Set down every entry exactly as it was written.
★ ★ ★ ★ ★ ★ ★
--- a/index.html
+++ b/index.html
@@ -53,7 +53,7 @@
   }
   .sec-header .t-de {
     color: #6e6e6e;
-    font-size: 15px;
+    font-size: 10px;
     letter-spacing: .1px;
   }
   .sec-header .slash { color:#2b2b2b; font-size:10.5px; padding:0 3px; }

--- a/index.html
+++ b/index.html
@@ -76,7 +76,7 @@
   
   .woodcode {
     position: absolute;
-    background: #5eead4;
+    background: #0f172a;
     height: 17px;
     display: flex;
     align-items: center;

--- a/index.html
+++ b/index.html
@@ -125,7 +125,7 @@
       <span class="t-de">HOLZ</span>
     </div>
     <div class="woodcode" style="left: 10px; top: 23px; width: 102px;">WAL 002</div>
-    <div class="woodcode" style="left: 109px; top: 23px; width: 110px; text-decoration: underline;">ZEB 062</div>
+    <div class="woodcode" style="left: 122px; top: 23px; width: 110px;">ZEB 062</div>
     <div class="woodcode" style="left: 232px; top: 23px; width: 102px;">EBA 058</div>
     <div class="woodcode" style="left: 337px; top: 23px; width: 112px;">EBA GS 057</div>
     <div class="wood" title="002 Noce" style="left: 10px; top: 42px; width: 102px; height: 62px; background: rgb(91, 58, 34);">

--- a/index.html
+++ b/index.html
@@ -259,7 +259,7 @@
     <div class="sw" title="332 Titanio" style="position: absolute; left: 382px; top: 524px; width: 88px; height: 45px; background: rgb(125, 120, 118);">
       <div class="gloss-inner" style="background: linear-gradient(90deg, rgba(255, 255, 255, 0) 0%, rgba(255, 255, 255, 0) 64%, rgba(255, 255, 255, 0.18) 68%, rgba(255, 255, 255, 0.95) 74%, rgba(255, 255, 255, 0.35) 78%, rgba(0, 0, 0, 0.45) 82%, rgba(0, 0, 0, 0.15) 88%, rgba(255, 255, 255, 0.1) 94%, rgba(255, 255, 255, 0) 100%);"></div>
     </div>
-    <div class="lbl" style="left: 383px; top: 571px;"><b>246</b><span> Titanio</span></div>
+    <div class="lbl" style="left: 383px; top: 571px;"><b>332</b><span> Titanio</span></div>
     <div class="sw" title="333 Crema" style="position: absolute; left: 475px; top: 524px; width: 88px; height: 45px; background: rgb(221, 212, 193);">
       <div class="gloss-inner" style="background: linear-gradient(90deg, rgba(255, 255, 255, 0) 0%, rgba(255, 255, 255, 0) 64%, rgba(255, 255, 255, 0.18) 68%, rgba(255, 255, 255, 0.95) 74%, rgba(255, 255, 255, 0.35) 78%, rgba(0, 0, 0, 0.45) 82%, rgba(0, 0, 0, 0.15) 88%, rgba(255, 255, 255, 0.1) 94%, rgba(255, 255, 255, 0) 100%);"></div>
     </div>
★ ★ ★ ★ ★ ★ ★
▶ THE ANSWER:
--- a/index.html
+++ b/index.html
@@ -53,7 +53,7 @@
   }
   .sec-header .t-de {
     color: #6e6e6e;
-    font-size: 15px;
+    font-size: 10px;
     letter-spacing: .1px;
   }
   .sec-header .slash { color:#2b2b2b; font-size:10.5px; padding:0 3px; }

--- a/index.html
+++ b/index.html
@@ -76,7 +76,7 @@
   
   .woodcode {
     position: absolute;
-    background: #5eead4;
+    background: #0f172a;
     height: 17px;
     display: flex;
     align-items: center;

--- a/index.html
+++ b/index.html
@@ -125,7 +125,7 @@
       <span class="t-de">HOLZ</span>
     </div>
     <div class="woodcode" style="left: 10px; top: 23px; width: 102px;">WAL 002</div>
-    <div class="woodcode" style="left: 109px; top: 23px; width: 110px; text-decoration: underline;">ZEB 062</div>
+    <div class="woodcode" style="left: 122px; top: 23px; width: 110px;">ZEB 062</div>
     <div class="woodcode" style="left: 232px; top: 23px; width: 102px;">EBA 058</div>
     <div class="woodcode" style="left: 337px; top: 23px; width: 112px;">EBA GS 057</div>
     <div class="wood" title="002 Noce" style="left: 10px; top: 42px; width: 102px; height: 62px; background: rgb(91, 58, 34);">

--- a/index.html
+++ b/index.html
@@ -259,7 +259,7 @@
     <div class="sw" title="332 Titanio" style="position: absolute; left: 382px; top: 524px; width: 88px; height: 45px; background: rgb(125, 120, 118);">
       <div class="gloss-inner" style="background: linear-gradient(90deg, rgba(255, 255, 255, 0) 0%, rgba(255, 255, 255, 0) 64%, rgba(255, 255, 255, 0.18) 68%, rgba(255, 255, 255, 0.95) 74%, rgba(255, 255, 255, 0.35) 78%, rgba(0, 0, 0, 0.45) 82%, rgba(0, 0, 0, 0.15) 88%, rgba(255, 255, 255, 0.1) 94%, rgba(255, 255, 255, 0) 100%);"></div>
     </div>
-    <div class="lbl" style="left: 383px; top: 571px;"><b>246</b><span> Titanio</span></div>
+    <div class="lbl" style="left: 383px; top: 571px;"><b>332</b><span> Titanio</span></div>
     <div class="sw" title="333 Crema" style="position: absolute; left: 475px; top: 524px; width: 88px; height: 45px; background: rgb(221, 212, 193);">
       <div class="gloss-inner" style="background: linear-gradient(90deg, rgba(255, 255, 255, 0) 0%, rgba(255, 255, 255, 0) 64%, rgba(255, 255, 255, 0.18) 68%, rgba(255, 255, 255, 0.95) 74%, rgba(255, 255, 255, 0.35) 78%, rgba(0, 0, 0, 0.45) 82%, rgba(0, 0, 0, 0.15) 88%, rgba(255, 255, 255, 0.1) 94%, rgba(255, 255, 255, 0) 100%);"></div>
     </div>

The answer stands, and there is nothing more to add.